Titel: Re: Überraschung aus Grassau - Der Körting TA-220
Beitrag von: Armin777 am Dienstag, 29.April.2008 | 13:07:51 Uhr
Hallo Peter,

dann schau mal hier: http://www.kef-audio.de/history/Hist1970.php (http://www.kef-audio.de/history/Hist1970.php)

:drinks:
Titel: Re: Überraschung aus Grassau - Der Körting TA-220
Beitrag von: RvB am Sonntag, 07.Februar.2016 | 11:30:15 Uhr
Hallo , ich greife dieses Thema mal wieder auf. Ich habe dieses Gerät schon recht lange, lief ohne Probleme. Obwohl vielleich gehört das hier nicht her, dann bitte nach "Hilfe" verschieben.
Allerdings hat man hier gleich eine gute Vorstellung vom Gerät.

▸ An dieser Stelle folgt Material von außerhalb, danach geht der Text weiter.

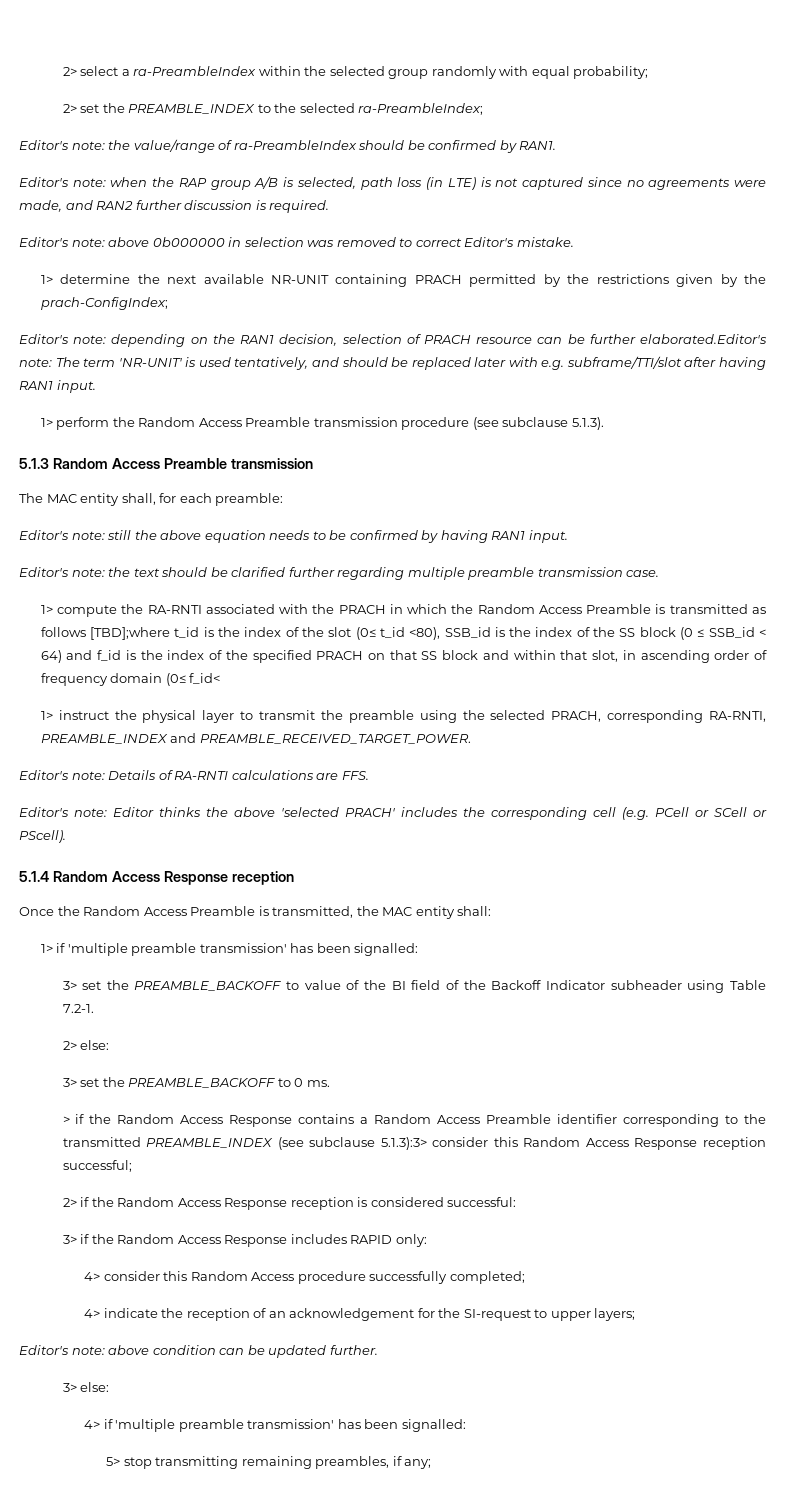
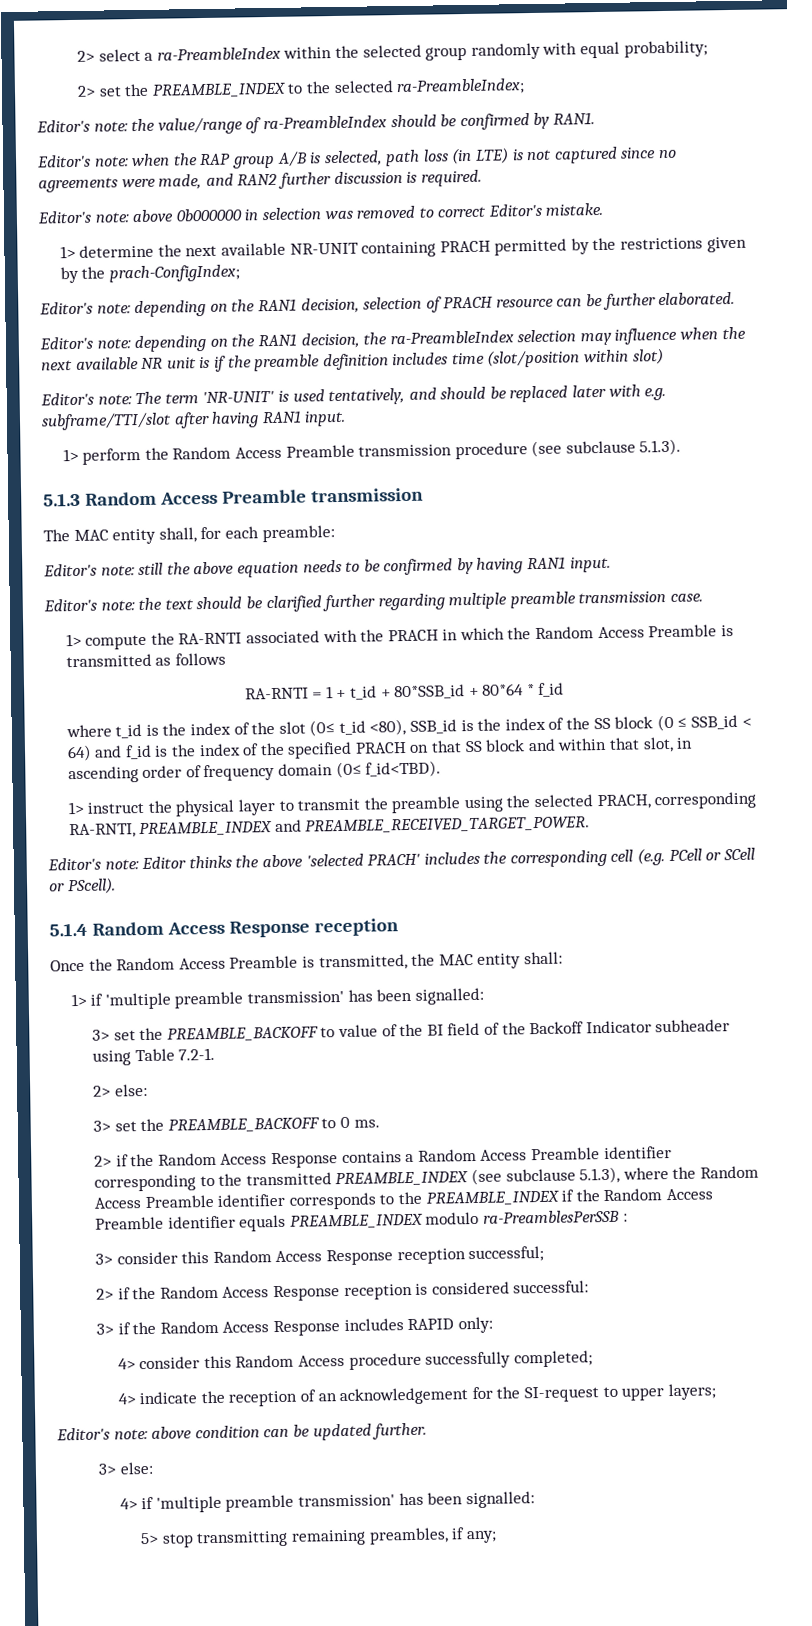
- Editor's note: depending on the RAN1 decision, selection of PRACH resource can be further elaborated.Editor's note: The term 'NR-UNIT' is used tentatively, and should be replaced later with e.g. subframe/TTI/slot after having RAN1 input.
+ Editor's note: depending on the RAN1 decision, selection of PRACH resource can be further elaborated.
+ Editor's note: depending on the RAN1 decision, the ra-PreambleIndex selection may influence when the next available NR unit is if the preamble definition includes time (slot/position within slot)
+ Editor's note: The term 'NR-UNIT' is used tentatively, and should be replaced later with e.g. subframe/TTI/slot after having RAN1 input.
- 1> compute the RA-RNTI associated with the PRACH in which the Random Access Preamble is transmitted as follows [TBD];where t_id is the index of the slot (0≤ t_id <80), SSB_id is the index of the SS block (0 ≤ SSB_id < 64) and f_id is the index of the specified PRACH on that SS block and within that slot, in ascending order of frequency domain (0≤ f_id<
+ 1> compute the RA-RNTI associated with the PRACH in which the Random Access Preamble is transmitted as follows
+ RA-RNTI = 1 + t_id + 80*SSB_id + 80*64 * f_id
+ where t_id is the index of the slot (0≤ t_id <80), SSB_id is the index of the SS block (0 ≤ SSB_id < 64) and f_id is the index of the specified PRACH on that SS block and within that slot, in ascending order of frequency domain (0≤ f_id<TBD).
- Editor's note: Details of RA-RNTI calculations are FFS.
- > if the Random Access Response contains a Random Access Preamble identifier corresponding to the transmitted PREAMBLE_INDEX (see subclause 5.1.3):3> consider this Random Access Response reception successful;
+ 2> if the Random Access Response contains a Random Access Preamble identifier corresponding to the transmitted PREAMBLE_INDEX (see subclause 5.1.3), where the Random Access Preamble identifier corresponds to the PREAMBLE_INDEX if the Random Access Preamble identifier equals PREAMBLE_INDEX modulo ra-PreamblesPerSSB :
+ 3> consider this Random Access Response reception successful;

Nun zum Problem. Die Digitalanzeige vom Tuner schaltet sich nicht immer an. Nach reinigen der Kontakte tw. besser. Allerdings scheint sich das Display über ein Relais auf der Netzteilplatine einschalten. Diese habe ich schon vor längerer Zeit mal gereinigt, da war ich der Meinung die schalten die LS Ausgänge. Vielleicht gibt des da ja noch ein Relais das ich damals nicht bemerkt habe.
Hat jemand einen Schaltplan für dieses Gerät? Unter HIFI Engine ist nichts.

Gruss
Rainer
Titel: Re: Überraschung aus Grassau - Der Körting TA-220
Beitrag von: dirk777 am Sonntag, 07.Februar.2016 | 13:39:25 Uhr
Hi,

hab einen handgezeichneten Schaltplan als PDF. Bei Interesse schick mir eine PN.

Gruß

Dirk
Titel: Re: Überraschung aus Grassau - Der Körting TA-220
Beitrag von: RvB am Donnerstag, 11.Februar.2016 | 12:31:11 Uhr
Moin, hat das mit der PM nicht geklappt?
Wenn ich darf hätte ich gern den Schaltplan.